__Data records__

▽

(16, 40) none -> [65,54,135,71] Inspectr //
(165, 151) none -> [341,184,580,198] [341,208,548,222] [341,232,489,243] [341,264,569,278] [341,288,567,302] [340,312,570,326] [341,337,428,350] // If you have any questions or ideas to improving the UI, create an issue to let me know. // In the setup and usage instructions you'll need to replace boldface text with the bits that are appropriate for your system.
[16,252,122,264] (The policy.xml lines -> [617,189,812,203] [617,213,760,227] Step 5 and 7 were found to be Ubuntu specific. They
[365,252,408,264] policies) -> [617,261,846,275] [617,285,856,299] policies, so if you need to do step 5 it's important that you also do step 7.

△
▽

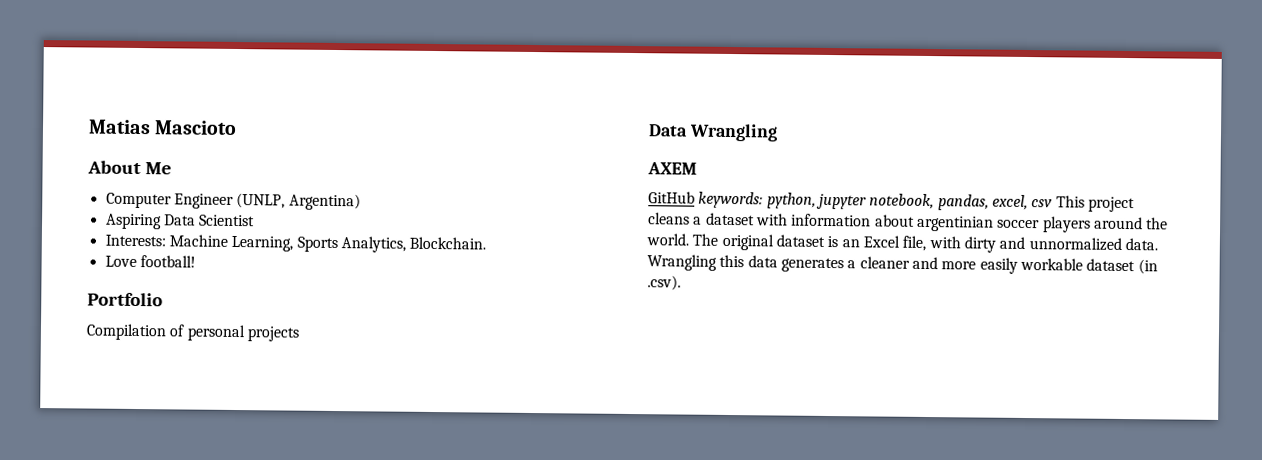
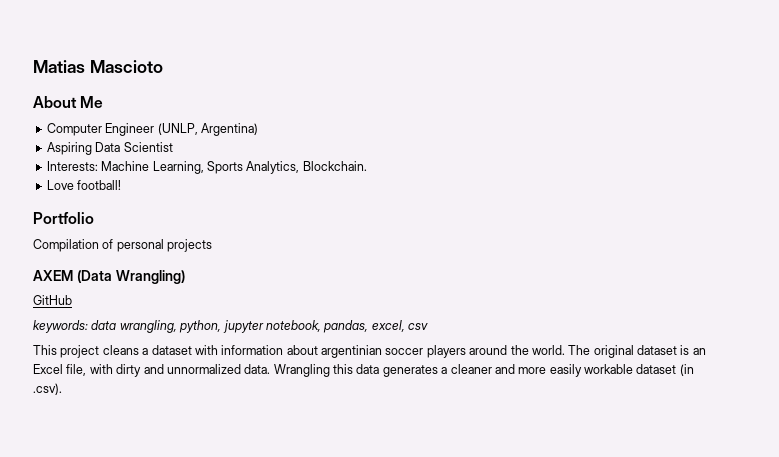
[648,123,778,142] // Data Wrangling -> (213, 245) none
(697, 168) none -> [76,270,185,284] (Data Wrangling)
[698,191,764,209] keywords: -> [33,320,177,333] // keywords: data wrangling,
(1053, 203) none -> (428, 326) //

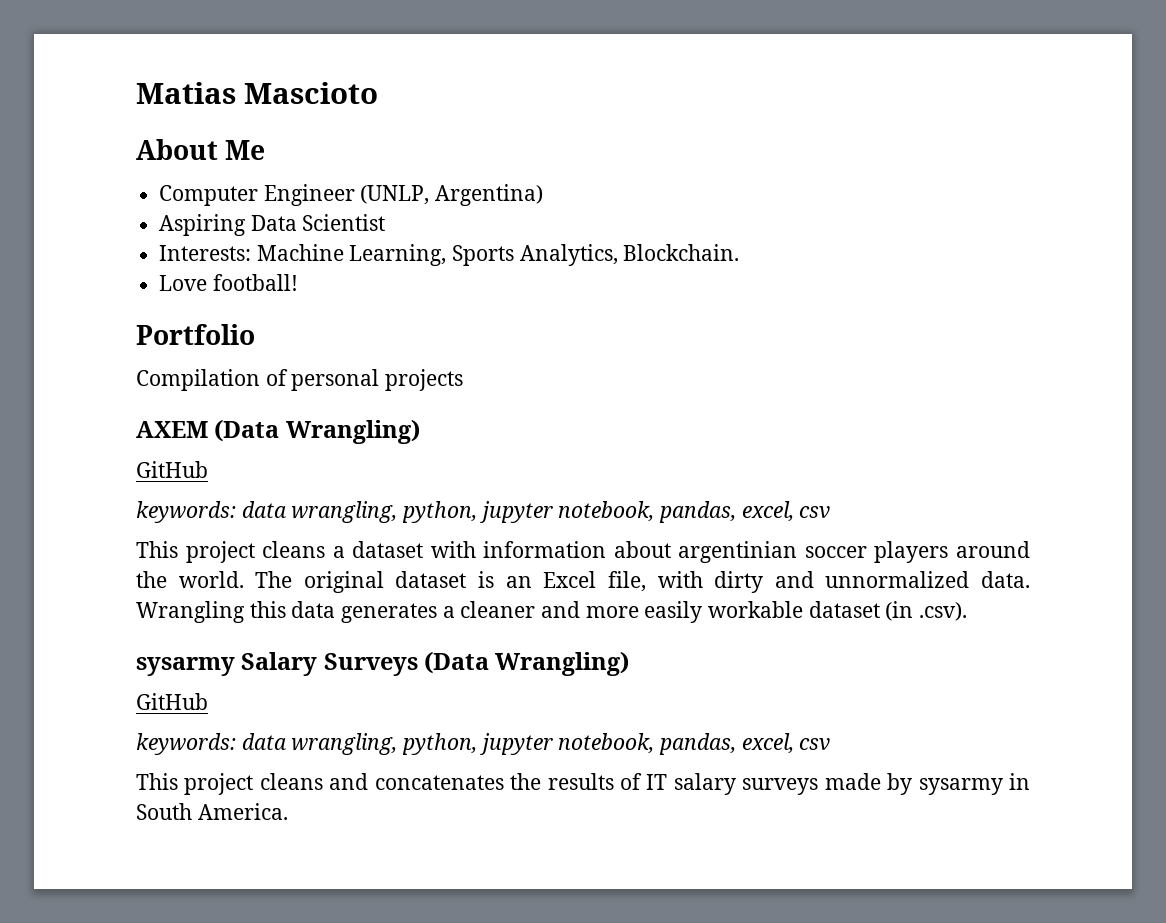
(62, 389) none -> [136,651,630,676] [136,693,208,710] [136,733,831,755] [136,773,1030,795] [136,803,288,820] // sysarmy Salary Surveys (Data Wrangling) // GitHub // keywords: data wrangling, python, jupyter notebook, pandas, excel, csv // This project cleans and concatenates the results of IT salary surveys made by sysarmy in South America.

△

__Try it__
Above are records; repeat only the lines from the line with "(1053, 203) none -> (428, 326) //" through the line with "(62, 389) none", and leave pictures out.

__Solved exercise__
(1053, 203) none -> (428, 326) //

(62, 389) none -> [136,651,630,676] [136,693,208,710] [136,733,831,755] [136,773,1030,795] [136,803,288,820] // sysarmy Salary Surveys (Data Wrangling) // GitHub // keywords: data wrangling, python, jupyter notebook, pandas, excel, csv // This project cleans and concatenates the results of IT salary surveys made by sysarmy in South America.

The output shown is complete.